Reşat Nuri Güntekin’in ‘Çalıkuşu’ kitabında da kırk yaş durumu işlenmiştir. Fakat burada durum fiziksel görünümde yaşanan değişimden ziyade kadınların yaş aldıkça cinsi özelliklerinden uzaklaşarak cinsiyetsizliğe doğru bir geçiş yaptığı yönündedir.

‘Teyzemin arkadaşları kırkı geçmiş yaşlarıyla kendilerini kadından, Kamran’ı erkekten sayarak biraz uzaktan gidiyorlardı.’ (A5-s.90)

İncelenen romanlarda yer alan çiftlerin yaşlarının birbirlerine yakın olduğu veya erkek kahramanın yaşça kadın kahramandan büyük olduğu fark edilmiştir. Erkek kahramanların kadınlardan büyük olması toplum tarafından eleştiri konusu olmazken, kadın kahramanın yaşça büyük olması durumu şiddetli bir şekilde eleştirilmektedir. Özellikle bu durumun kadınlar tarafından daha da çok olumsuz karşılanmaktadır. Çalıkuşu romanında geçen diyalog bu duruma gösterilebilecek önemli bir örnektir.

‘Ben bu Neriman’ın köşke dadanmasındaki sebebi sezer gibi olmuştum. Galiba bizim budalaca kuzeni gözüne kestirmişti. Evlenmek için mi? Zannetmem. Otuzuna yaklaşmış bu dul kadını yirmi yaşındaki bir çocukla evlenmek istemesi, kepazeliğin dik alası… O, böyle bir kepazelikten çekinmese bile benim cadaloz teyzelerimde, yavrularını öyle acemi çaylağa kaptıracak göz var mı?’ (A5-s.46)

Kendisinden yaşça büyük bir hanım ile genç bir erkeğin evlenmesi fikri münasip bulunamamakta ve özellikle erkeğin ailesinde ki diğer hanımların bu duruma izin vermeyeceği anlatılmaktadır.

Kadınların kırk yaşına gelmeden bedenlerinin deforme olmasında çok yoğun bir şekilde çalışmalarının etkili olduğu ve bu çalışma yoğunluğunda kendilerine zaman

ayıramayan kadınların nasıl yıprandıkları anlatılmaktadır. Zülfü Livaneli’nin Mutluluk romanında yukarıda anlatılan duruma örnek gösterilebilecek bir yorum bulunmaktadır.

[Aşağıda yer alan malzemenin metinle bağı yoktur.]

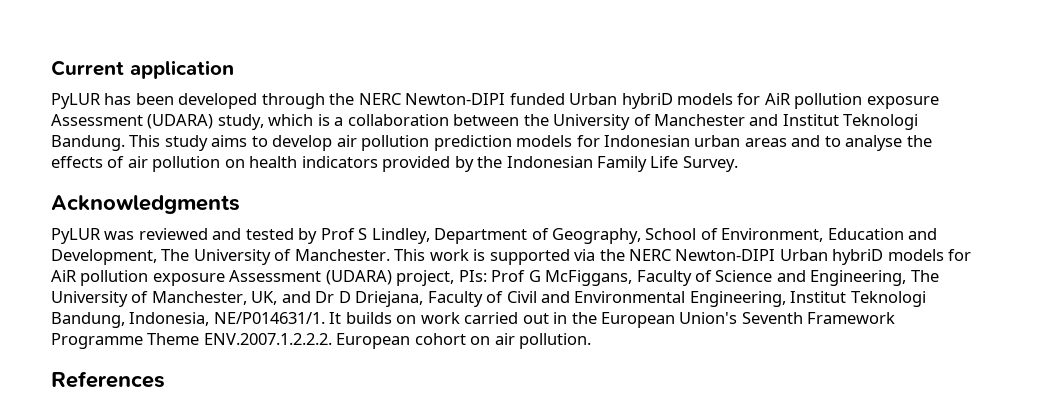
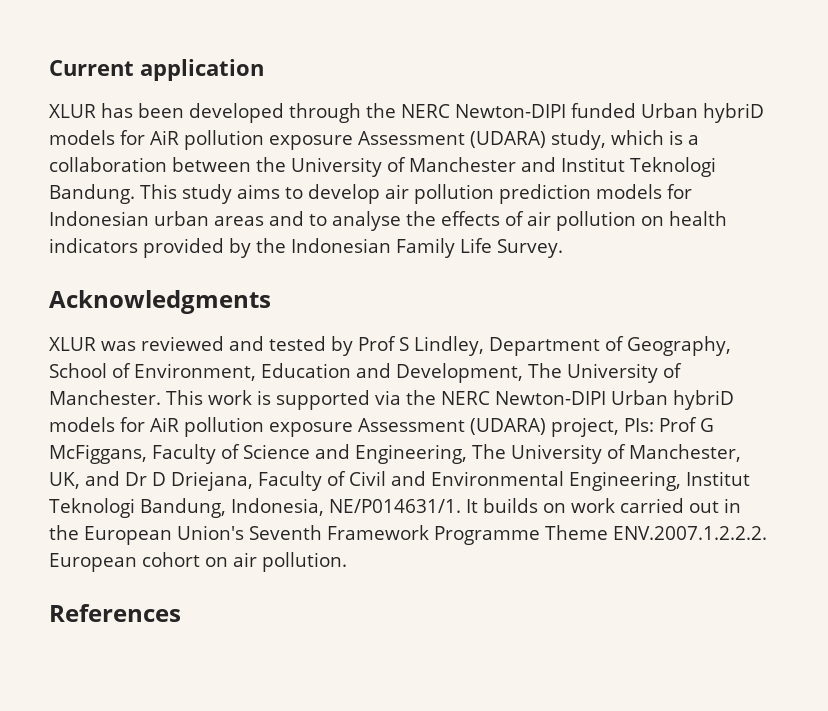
[51,93,101,109] PyLUR -> [49,104,96,118] XLUR
[51,228,101,244] PyLUR -> [49,337,96,351] XLUR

‘Akdeniz kadınları gibi annesinin de gövde biçimi bozulmuş omuzları eğilmiş, beli bükülmüş ve kaşça kemikleri, yürümesini tıngırtılı bir hale sokan anormal bir görünüm almıştı. Gencecik, fidan gibi esnek kızların bu hale dönüşmesi, Profesöre dehşet veriyordu.’ (A2-s.104)

Yaşa yönelik alıntıların verdiği mesajlar genellediğinde özellikle kırk yaşın önemli bir değişim kıstası kabul edildiği düşünülmektedir. Kadınların yaşları ilerledikçe kendilerine bakmazlar ise vücutlarının deforme olacağı ve belirli bir yaştan sonra kadın olmanın yerini cinsiyetsizliğe bıraktığı gibi mesajların verildiği görülmektedir.

4.2.2.2. Kişilik Özelliklerine Yönelik Yapılan Yorumlar

Bu bölümde kadın kahramanların kişilik özelliklerine yönelik seçilmiş olan alıntılar incelenmektedir. İncelenen kitapların genelinde kadın kahramanların; beceriksiz, gayesiz ve düşüncesiz olarak nitelendirilerek gösterildikleri fark edilmektedir.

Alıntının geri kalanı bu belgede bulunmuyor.